Vaccines to prevent COVID-19 first became available in the EU/EEA in late December 2020.

It is recommended to keep physical distance (a minimum of one or, ideally, two metres) from others in public places, and to avoid gatherings of large groups of people to reduce the risk of infection through respiratory droplets.

For an overview of actions that people and communities can take to help slow down the spread of COVID-19 see: Infographic: Non-pharmaceutical measures.

The virus enters the body via the eyes, nose or mouth, so it is important to avoid touching the face with unwashed hands. Handwashing with soap and water for at least 20 seconds, or cleaning the hands thoroughly with alcohol-based solutions, gels or tissues is recommended in all settings.

Treatment of COVID-19

How is it treated?

Scientists and clinicians are studying several treatments for COVID-19.

Healthcare providers mostly treat COVID-19 symptoms rather than targeting the virus itself by offering supportive care (e.g. oxygen therapy, fluid management) for infected persons, which can be highly effective.

For severely and critically ill patients, a number of medicines are being tested to target the virus, but their use still needs to be assessed more thoroughly. Several international clinical trials are ongoing to assess the effectiveness of various medicines and antibodies.

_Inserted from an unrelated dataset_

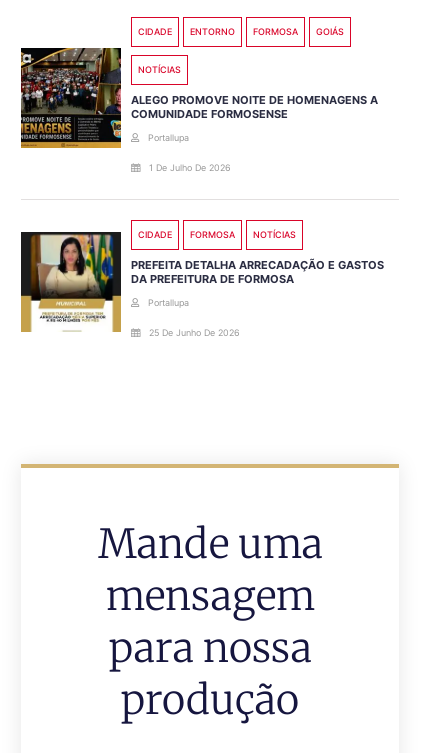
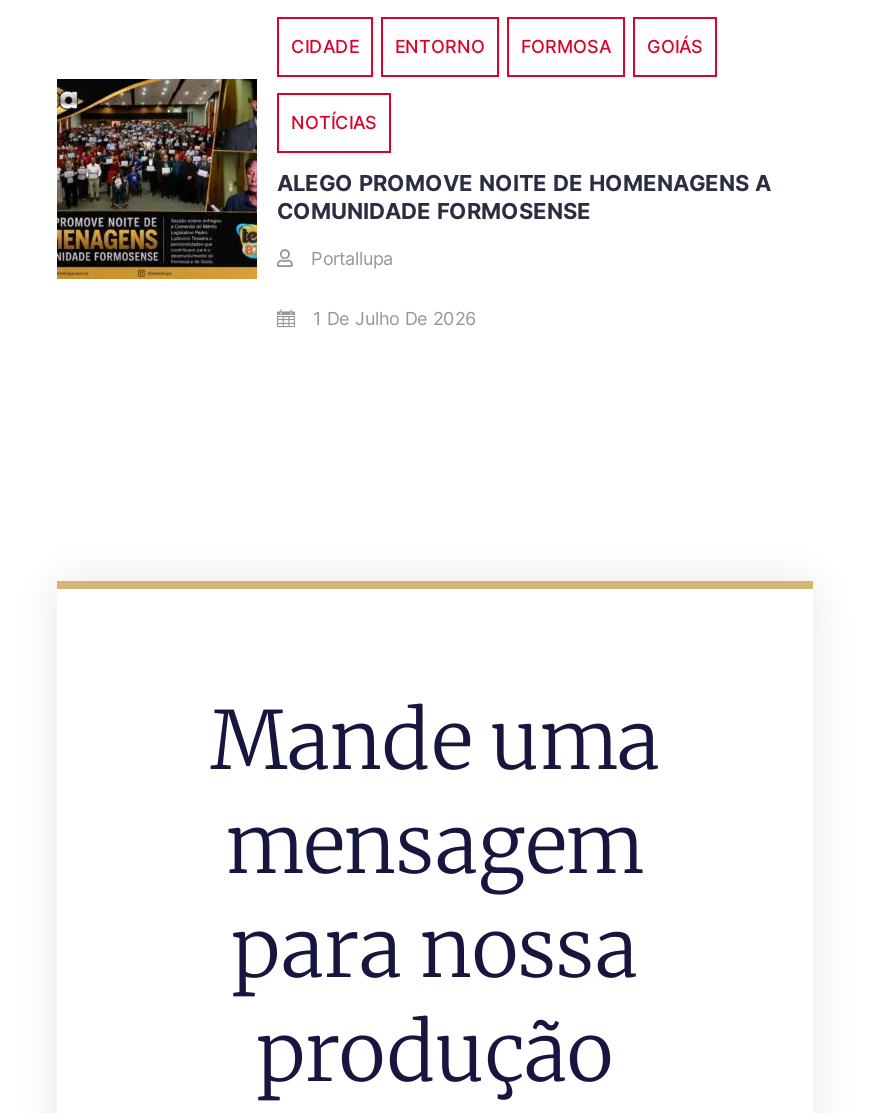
[20,229,384,338] [image] | CIDADE | FORMOSA | NOTÍCIAS | PREFEITA DETALHA ARRECADAÇÃO E GASTOS | DA PREFEITURA DE FORMOSA | Portallupa | 25 De Junho De 2026 -> none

For the latest information on COVID-19 treatments, visit the European Medicines Agency’s (EMA) website: Treatments and vaccines for COVID-19


Further information




(1) WHO Director-General's opening remarks at the media briefing on COVID-19, 11 March 2020:


Note: The information contained in this factsheet is intended for the purpose of general information and should not be used as a substitute for the individual expertise and judgement of a healthcare professional.

COVID-19 vaccines

The EU is responsible for ensuring that safe and effective COVID-19 vaccines reach the public in the EU/EEA. The European Commission authorises COVID-19 vaccines, after evaluation by the European Medicines Agency (EMA) and consultation with the EU Member States. The first vaccines were given at the end of 2020.